== WHAT IS EXPECTED ==
Only the pictures should be dropped; every line of the data must come back exactly as written.

MATERIALS PROVIDED Start Marker

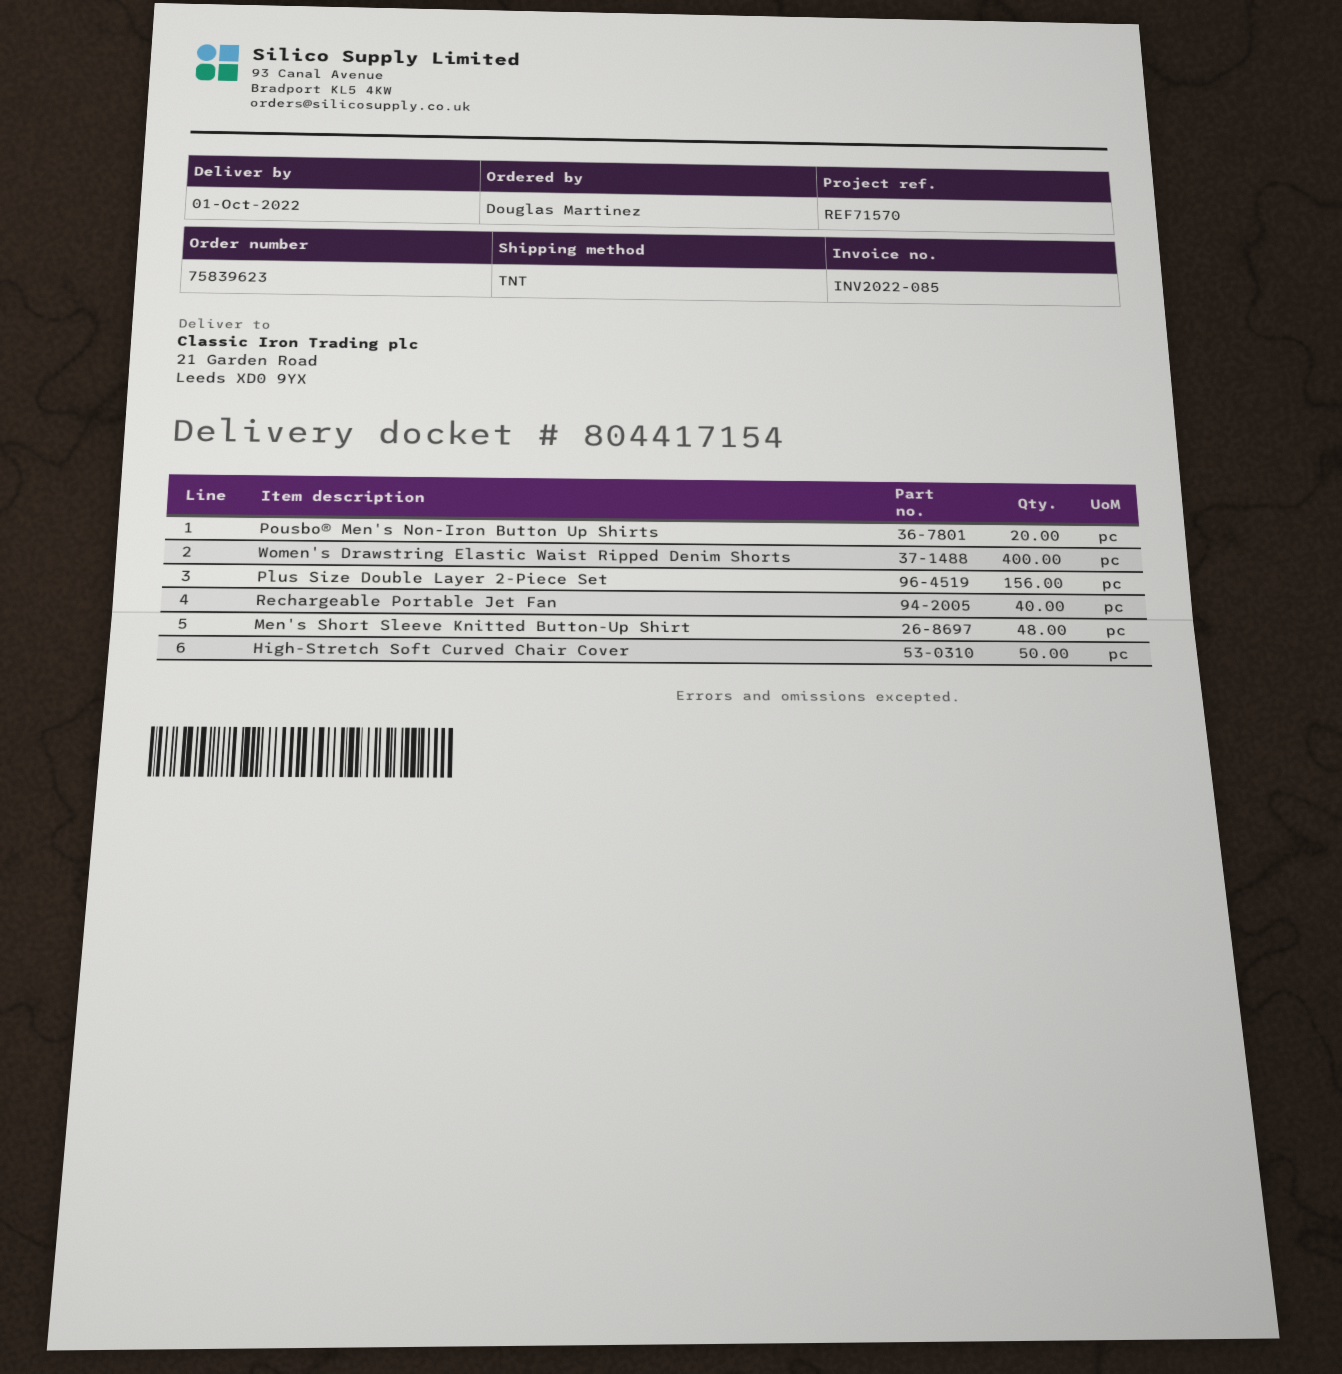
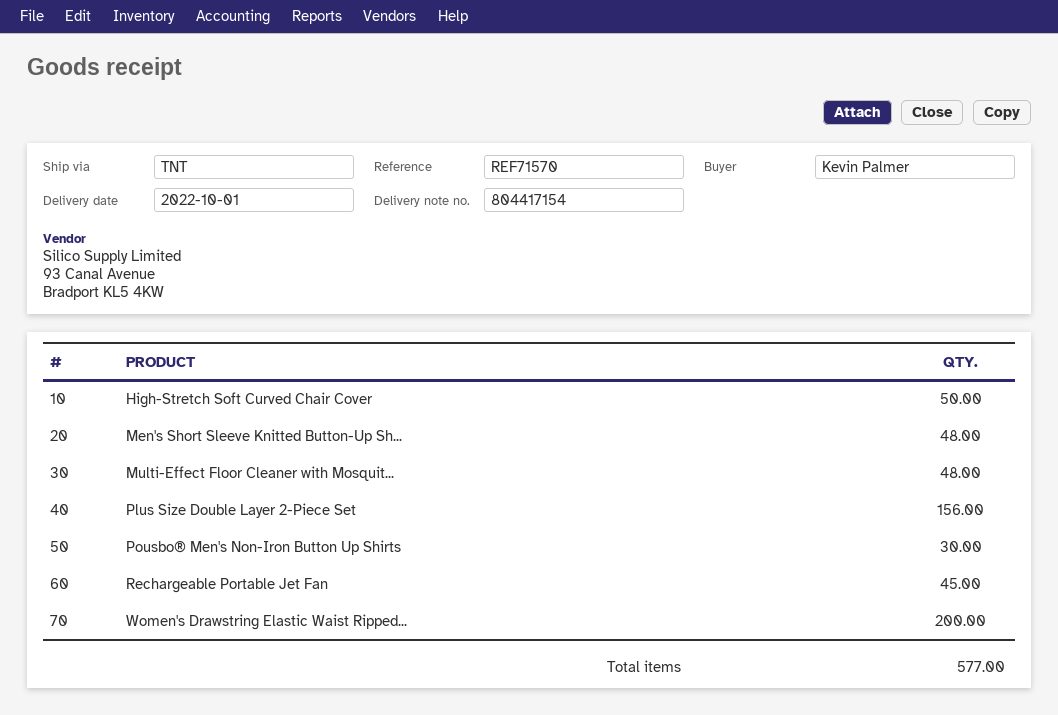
ordered by: Douglas Martinez -> Kevin Palmer
Pousbo® Men's Non-Iron Button Up Shirts: 20 -> 30
Women's Drawstring Elastic Waist Ripped Denim Shorts: 400 -> 200
Rechargeable Portable Jet Fan: 40 -> 45
Multi-Effect Floor Cleaner with Mosquit...: none -> 48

MATERIALS PROVIDED End Marker

== PROBLEM SOLUTION ==
ordered by: Douglas Martinez -> Kevin Palmer
Pousbo® Men's Non-Iron Button Up Shirts: 20 -> 30
Women's Drawstring Elastic Waist Ripped Denim Shorts: 400 -> 200
Rechargeable Portable Jet Fan: 40 -> 45
Multi-Effect Floor Cleaner with Mosquit...: none -> 48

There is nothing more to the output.